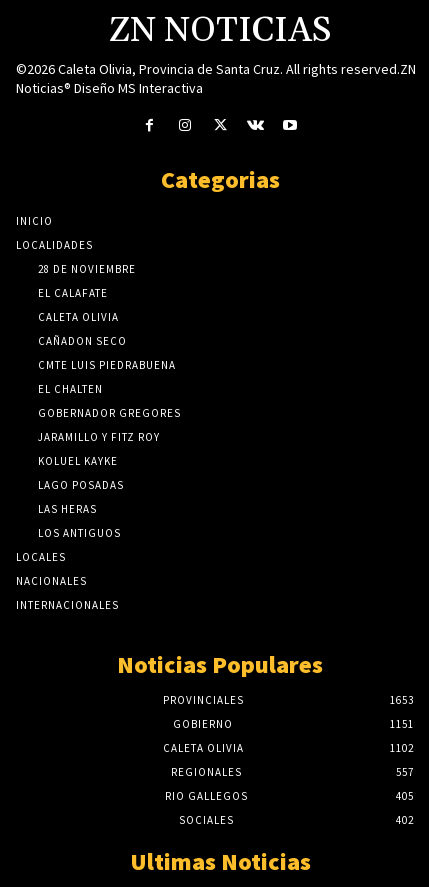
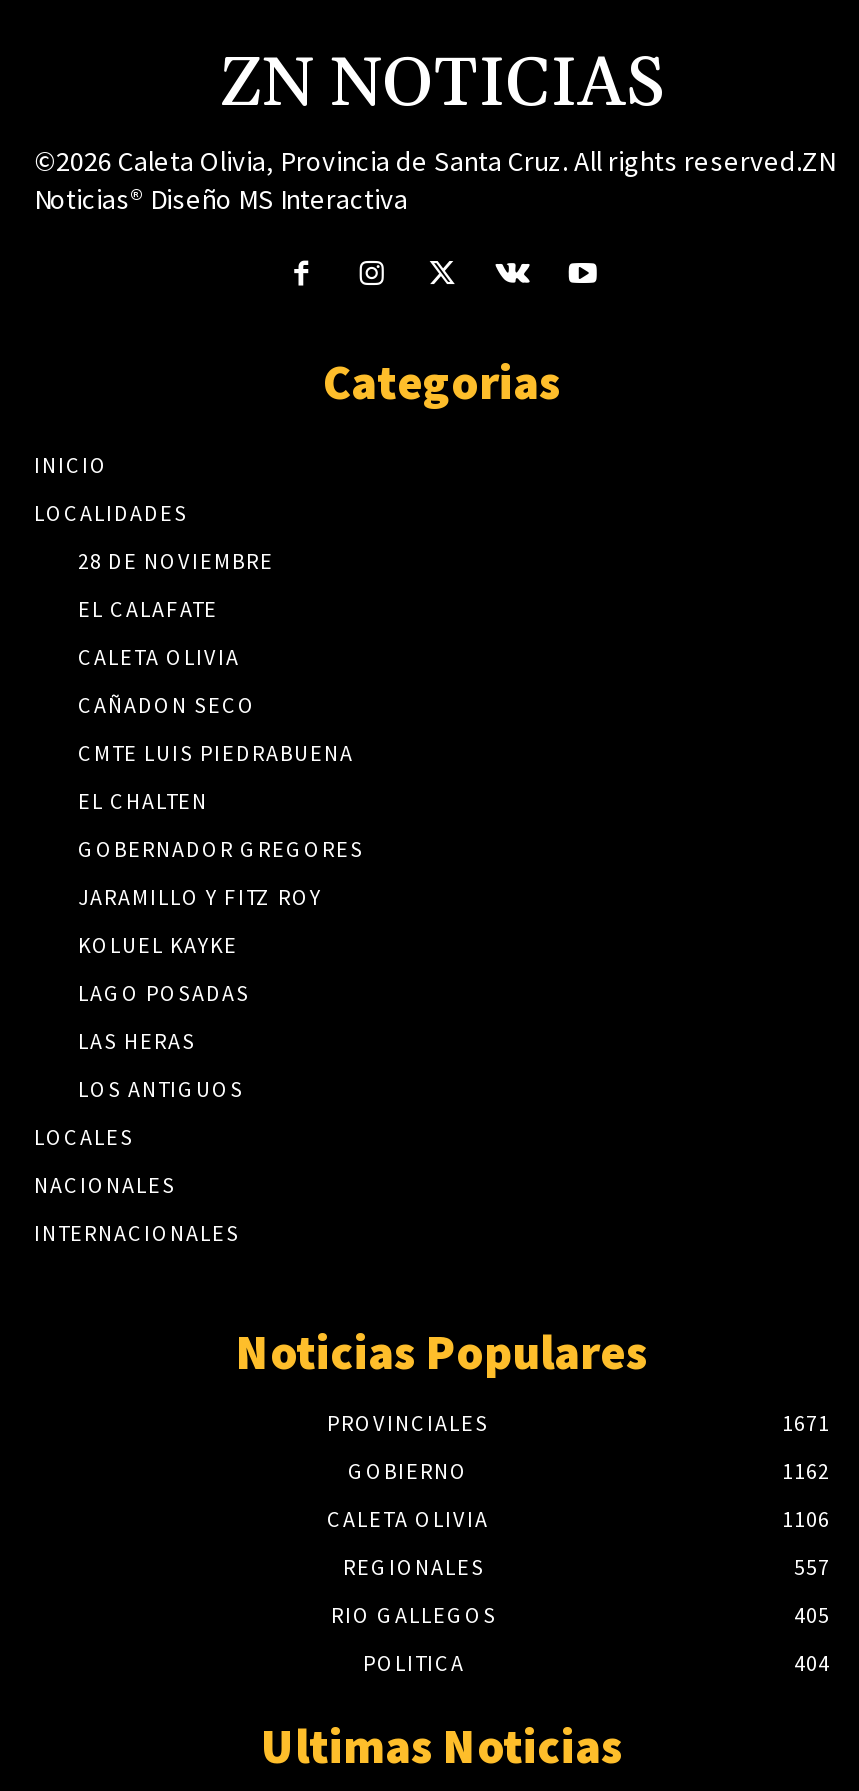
- 1653
+ 1671

- 1151
+ 1162

- 1102
+ 1106

- SOCIALES
- 402
+ POLITICA
+ 404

::::::::

▸ Work instructions
Output the records above exactly, omitting the pictures.

▸ Result for this task
- 1653
+ 1671

- 1151
+ 1162

- 1102
+ 1106

- SOCIALES
- 402
+ POLITICA
+ 404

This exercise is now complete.